[Screenshot and code edit data]
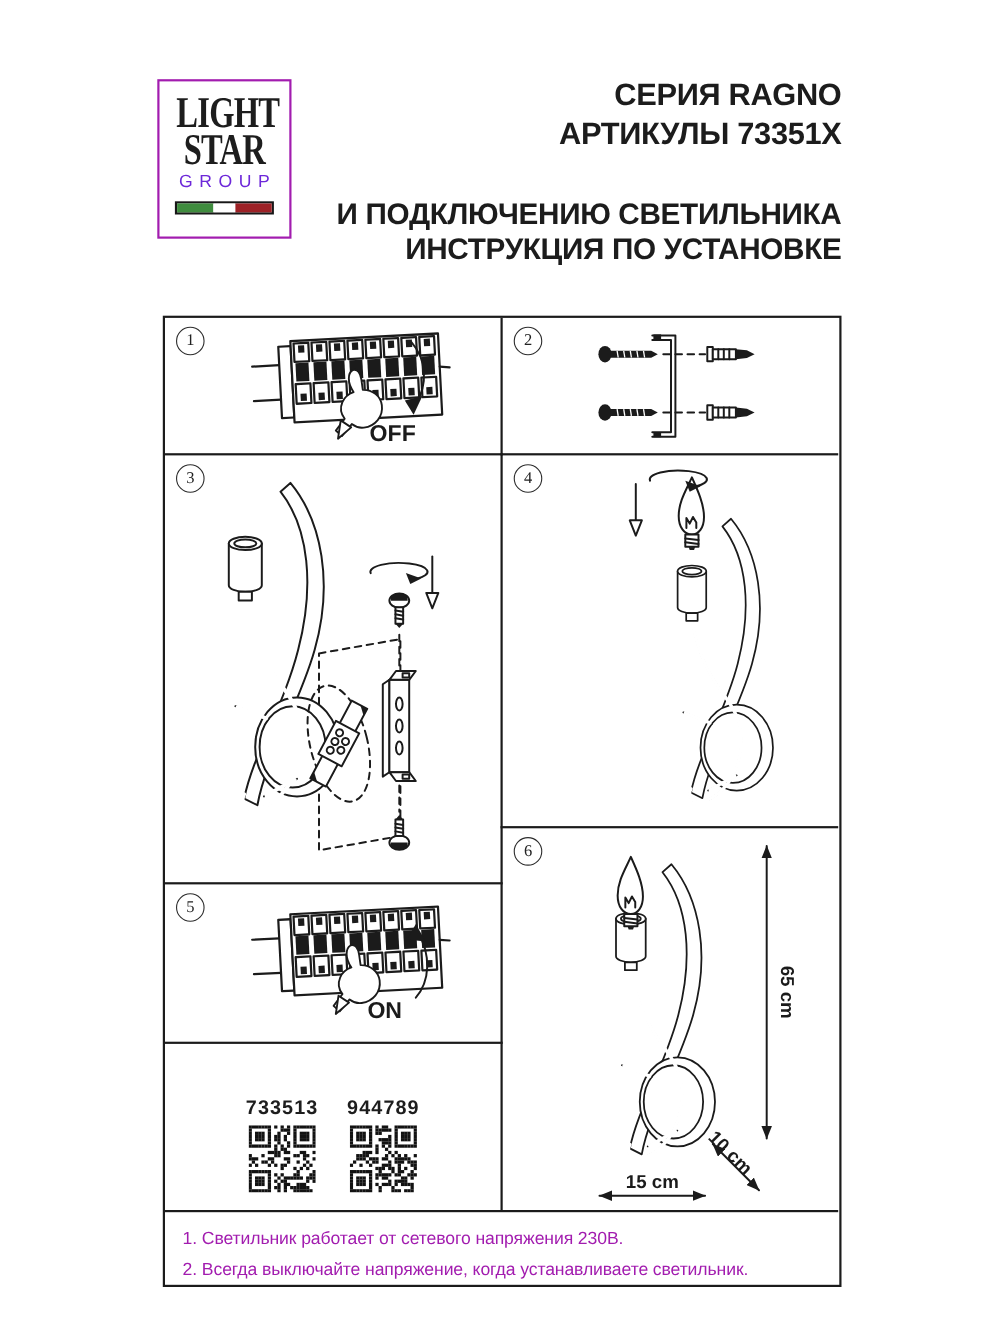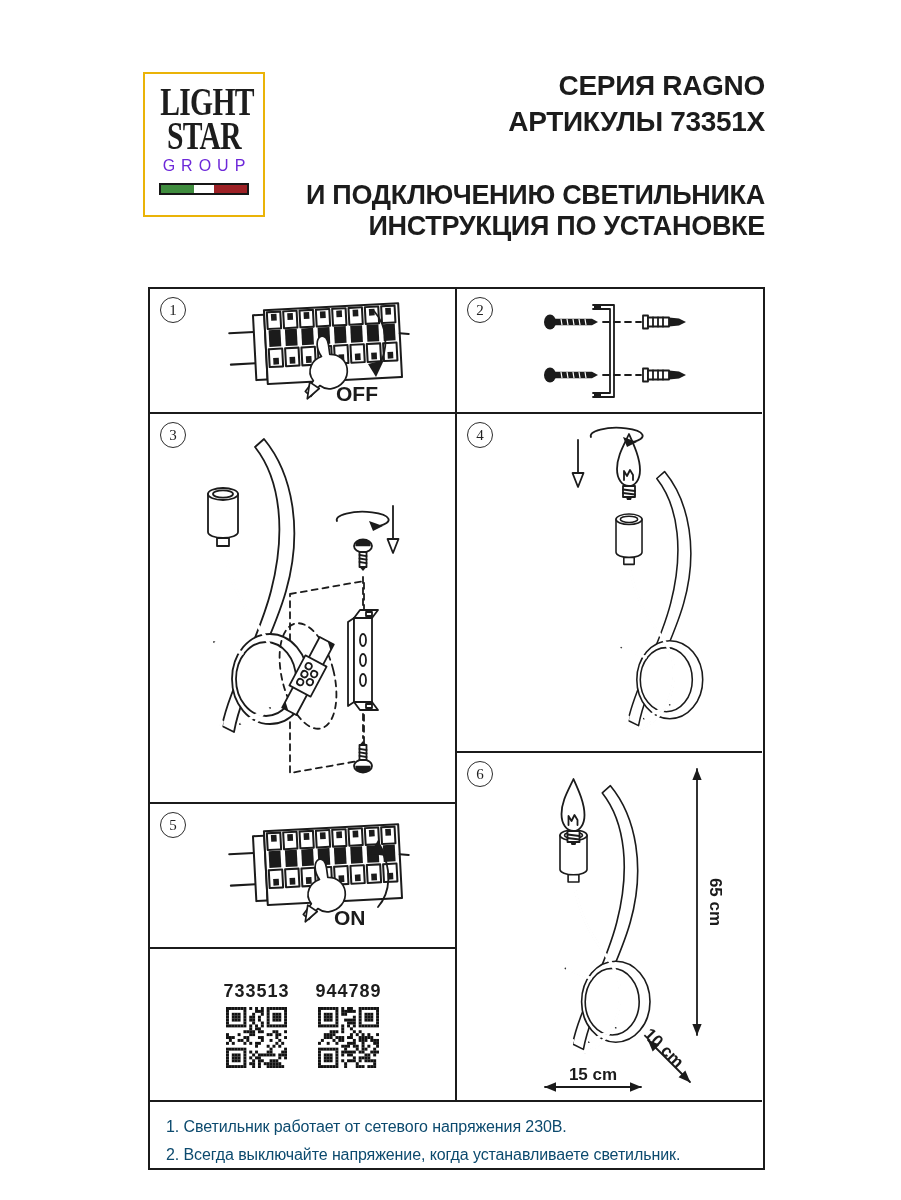--- a/index.html
+++ b/index.html
@@ -1,21 +1,21 @@
 <!DOCTYPE html>
 <html><head>
 <meta charset="utf-8">
 <style>
   html,body{margin:0;padding:0;background:#fff;}
   .page{position:relative;width:901px;height:1200px;background:#ffffff;
         font-family:"Liberation Sans",sans-serif;color:#1b1b1b;overflow:hidden;}
 
   
   .logo-box{position:absolute;left:143px;top:72px;width:122px;height:145px;
-            border:2px solid #eab308;box-sizing:border-box;text-align:center;background:#fff;}
+            border:2px solid #a21caf;box-sizing:border-box;text-align:center;background:#fff;}
   .logo-word{font-family:"Liberation Serif",serif;font-weight:700;font-size:40px;line-height:34px;
              color:#1d1d1d;transform:scaleX(0.74);letter-spacing:-1px;}
   .logo-word.first{margin-top:11px;}
   .logo-group{font-size:16px;letter-spacing:6px;margin-top:4px;margin-left:6px;color:#6d28d9;}
   .flag{width:86px;height:8px;margin:8px auto 0;border:2px solid #171717;display:flex;}
   .flag i{display:block;height:100%;}
   .flag .g{width:38%;}.flag .w{width:24%;}.flag .r{width:38%;}
 
   .title-block{position:absolute;top:68px;right:136px;text-align:right;font-weight:700;color:#1c1c1c;}
   .title-sub{font-size:28px;line-height:36px;letter-spacing:-0.3px;}
@@ -33,27 +33,27 @@
 
   
   .s{stroke:#1b1b1b;stroke-width:1.8;fill:none;stroke-linecap:round;stroke-linejoin:round;}
   .sw{stroke:#1b1b1b;stroke-width:1.8;fill:#ffffff;stroke-linecap:round;stroke-linejoin:round;}
   .f{fill:#1b1b1b;stroke:none;}
   .d{stroke-dasharray:6 5;}
   .t{font-family:"Liberation Sans",sans-serif;font-weight:700;fill:#1b1b1b;}
 
   
   .qr-wrap{position:absolute;left:0;top:660px;width:305px;height:153px;display:flex;
-           justify-content:center;gap:26px;padding-top:32px;box-sizing:border-box;}
+           justify-content:center;gap:26px;padding-top:48px;box-sizing:border-box;}
   .qr-item{text-align:center;}
   .qr-code-label{font-size:18px;font-weight:700;letter-spacing:1px;color:#1d1d1d;margin-bottom:5px;}
 
   
   .footer{position:absolute;left:0;top:813px;width:612px;height:65px;box-sizing:border-box;
-          padding:11px 10px 0 16px;font-size:16px;line-height:28px;color:#0c4a6e;letter-spacing:-0.1px;}
+          padding:11px 10px 0 16px;font-size:16px;line-height:28px;color:#a21caf;letter-spacing:-0.1px;}
 </style>
 </head>
 <body>
 
 <div class="page">
 
   <svg width="0" height="0" style="position:absolute" aria-hidden="true">
     <defs>
       <marker id="arr" viewBox="0 0 10 8" refX="9.5" refY="4" markerUnits="userSpaceOnUse" markerWidth="12" markerHeight="10" orient="auto-start-reverse">
         <path d="M0,0 L10,4 L0,8 Z" fill="#1b1b1b"></path>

(Task objective): Show every line in the records above that contains the word "solid".

(Response area):
-            border:2px solid #eab308;box-sizing:border-box;text-align:center;background:#fff;}
+            border:2px solid #a21caf;box-sizing:border-box;text-align:center;background:#fff;}
   .flag{width:86px;height:8px;margin:8px auto 0;border:2px solid #171717;display:flex;}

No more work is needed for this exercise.